## Work to be completed
From the line containing "- When bluz" down to the last line of the data, output each line word for word and include nothing else.

## Exercise materials

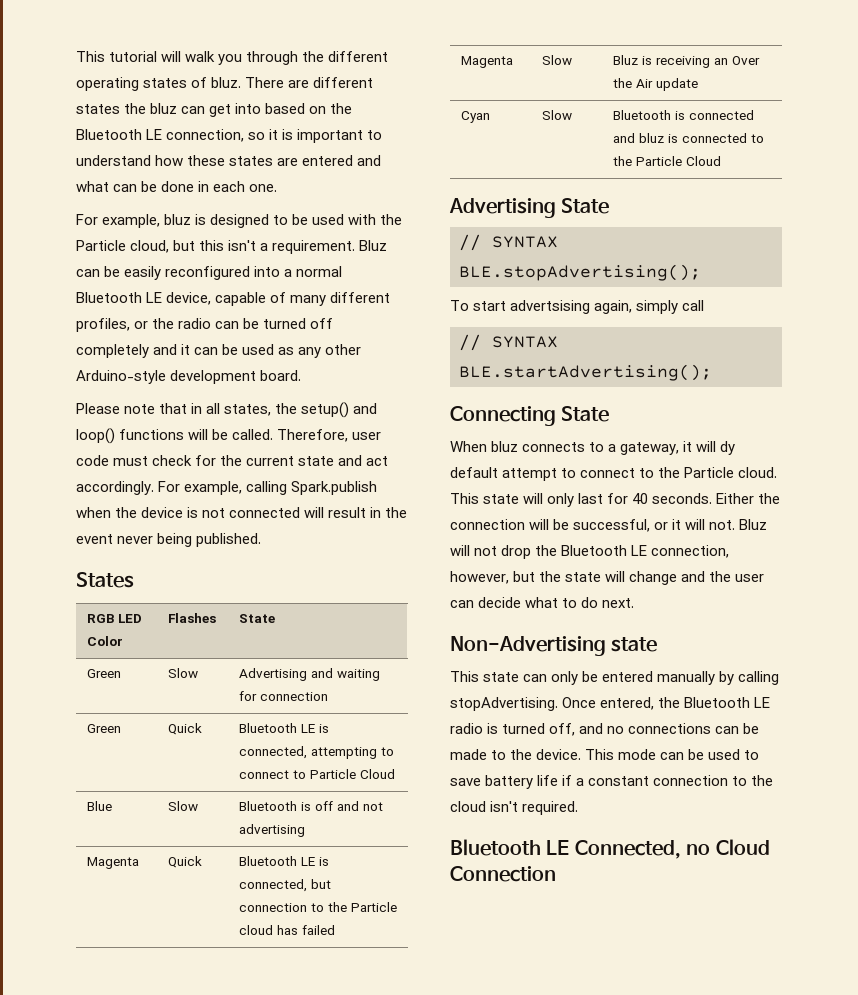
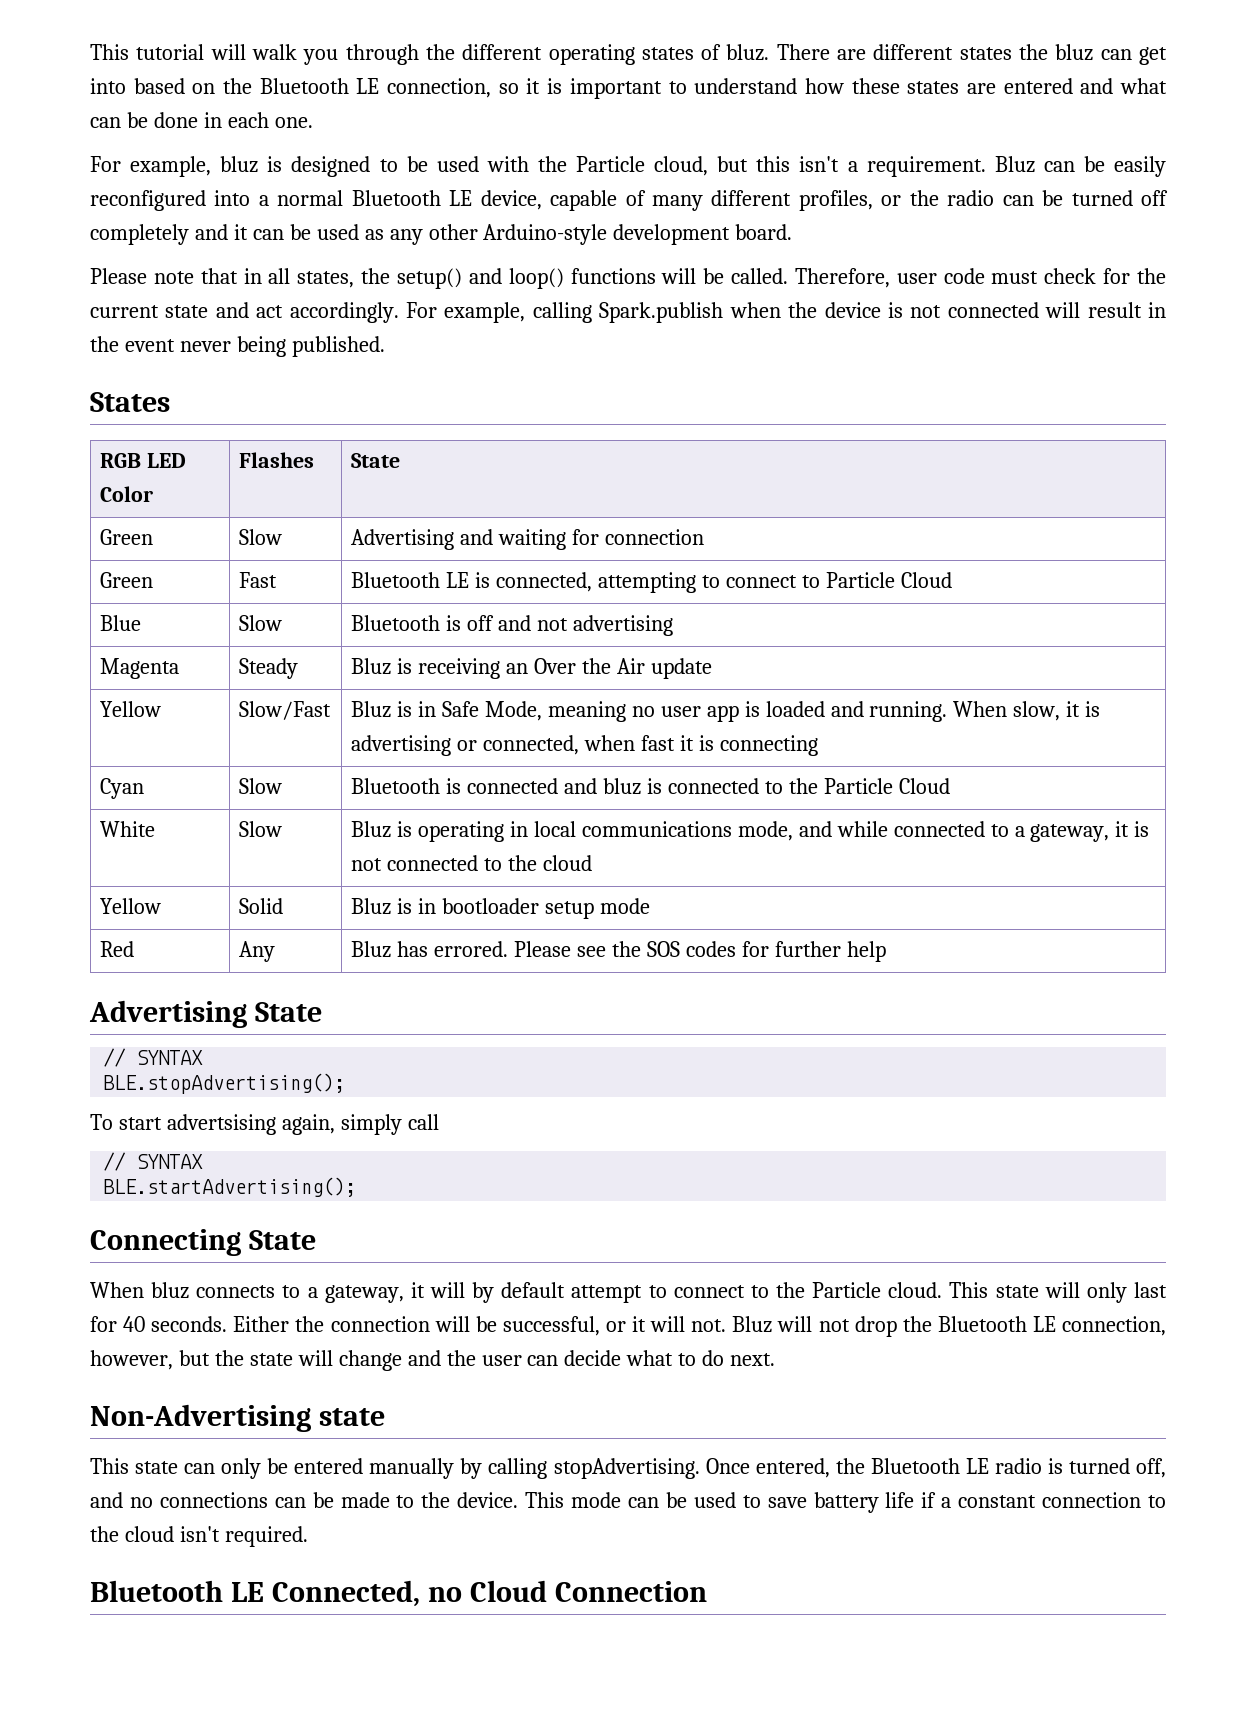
- Green | Quick | Bluetooth LE is connected, attempting to connect to Particle Cloud
+ Green | Fast | Bluetooth LE is connected, attempting to connect to Particle Cloud
- Magenta | Quick | Bluetooth LE is connected, but connection to the Particle cloud has failed
- Magenta | Slow | Bluz is receiving an Over the Air update
+ Magenta | Steady | Bluz is receiving an Over the Air update
+ Yellow | Slow/Fast | Bluz is in Safe Mode, meaning no user app is loaded and running. When slow, it is advertising or connected, when fast it is connecting
+ White | Slow | Bluz is operating in local communications mode, and while connected to a gateway, it is not connected to the cloud
+ Yellow | Solid | Bluz is in bootloader setup mode
+ Red | Any | Bluz has errored. Please see the SOS codes for further help
- When bluz connects to a gateway, it will dy default attempt to connect to the Particle cloud.
+ When bluz connects to a gateway, it will by default attempt to connect to the Particle cloud.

## Task result
- When bluz connects to a gateway, it will dy default attempt to connect to the Particle cloud.
+ When bluz connects to a gateway, it will by default attempt to connect to the Particle cloud.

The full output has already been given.